Al-Ghazali on Poverty and Abstinence is the thirty-fourth chapter of the Revival of the Religious Sciences (Ihya' 'Ulum al-Din), which is widely regarded as the greatest work of Muslim spirituality. In Al-Ghazali on Poverty and Abstinence, Abu Hamid al-Ghazali considers two themes dear to Islamic devotional literature: poverty and abstinence. Taking as his example the Prophet's love for the poor, Ghazali explains that poverty is not simply an accidental state of destitution that might befall anyone but rather an inner acceptance of the Will of God and a form of abstinence for His sake. Thus the life of poverty described by Ghazali in Al-Ghazali on Poverty and Abstinence refers to what every devoted follower of the Prophet is meant to adopt whatever his or her outer state may be.
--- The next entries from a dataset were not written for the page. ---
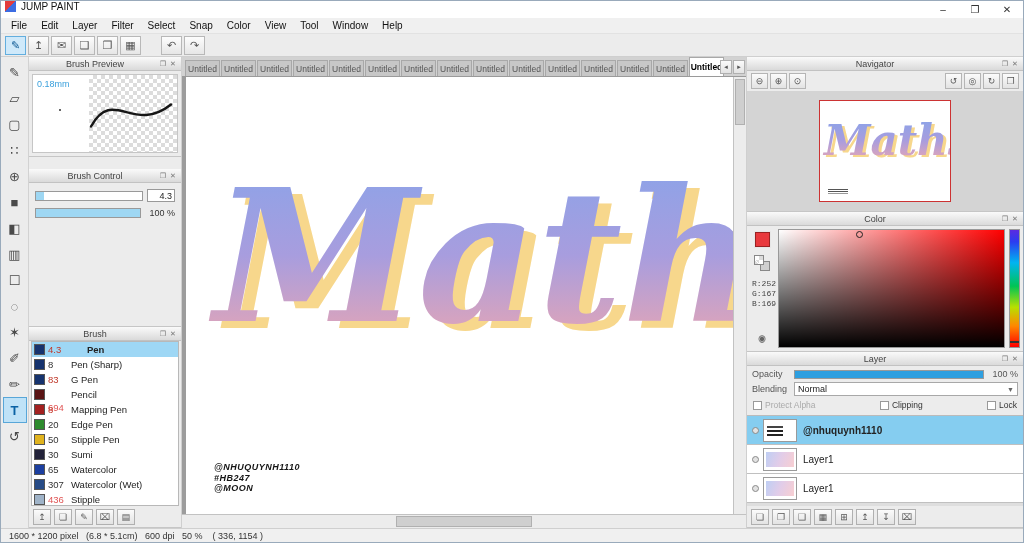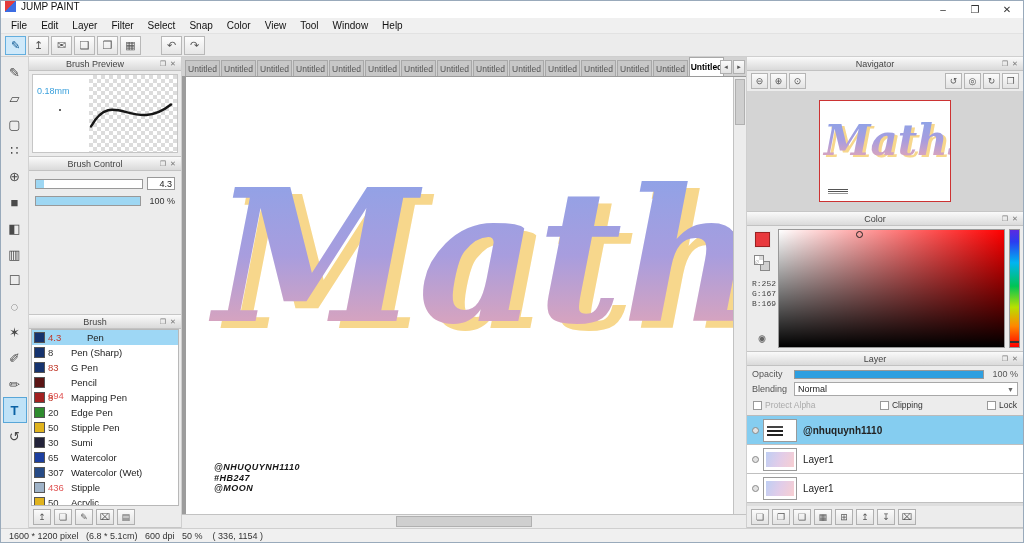"0.18mm" .bp-size { top: 11px -> 4px }
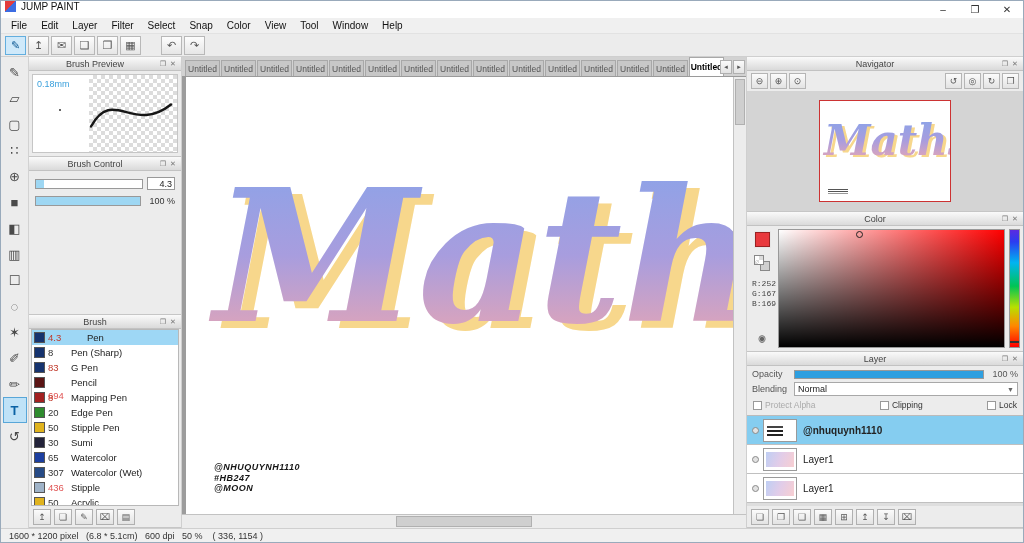"Brush Control" .panel-control { margin-top: none -> 12px }
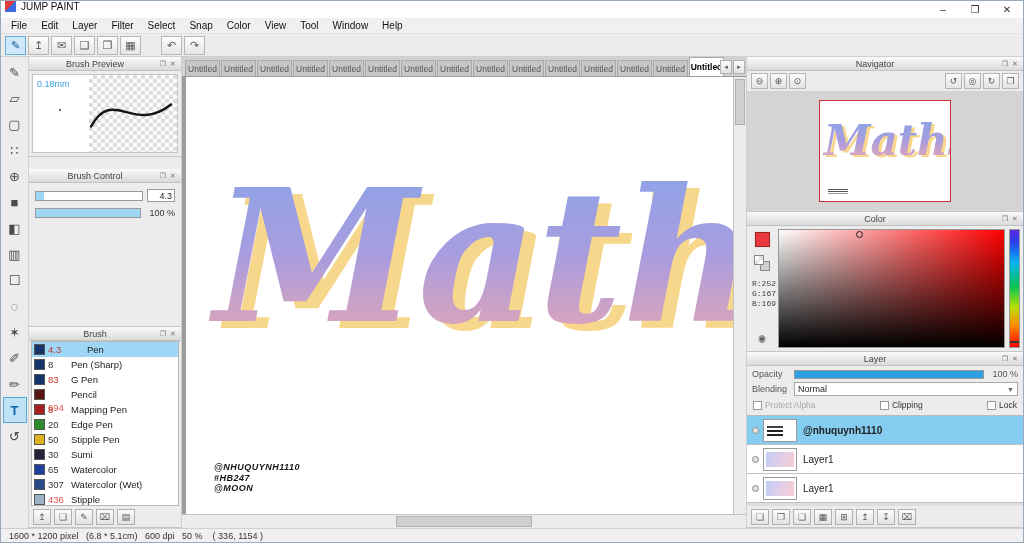"Pen" .sel .b-name { font-weight: normal -> bold }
In this new edition, the Islamic Texts Society has included the translation of Abu Hamid al-Ghazali's own Introduction to the Revival of the Religious Sciences which gives the reasons that caused him to write the work, the structure of the whole of the Revival and places each of the chapters in the context of the others.
About the Author
Abu Hamid al-Ghazali (1058-1111), theologian, logician, jurist and mystic, was born and died at the town of Tus in Central Asia, but spent much of his life lecturing at Baghdad, or leading the life of a wandering dervish. Because of his success in revealing the compatibility of the outward forms of religion with the inner experiences of the Sufi tradition, he is commonly regarded as the renewer of the fifth Muslim century, and the most influential thinker of mediaeval Islam.
David Burrell is Theodore M. Hesburgh professor of Philosophy and theology at the University of Notre Dame (USA). Nazih Daher is Chairman of the Department of Asian and African Languages at the Foreign Service Institute of the United States Department of State.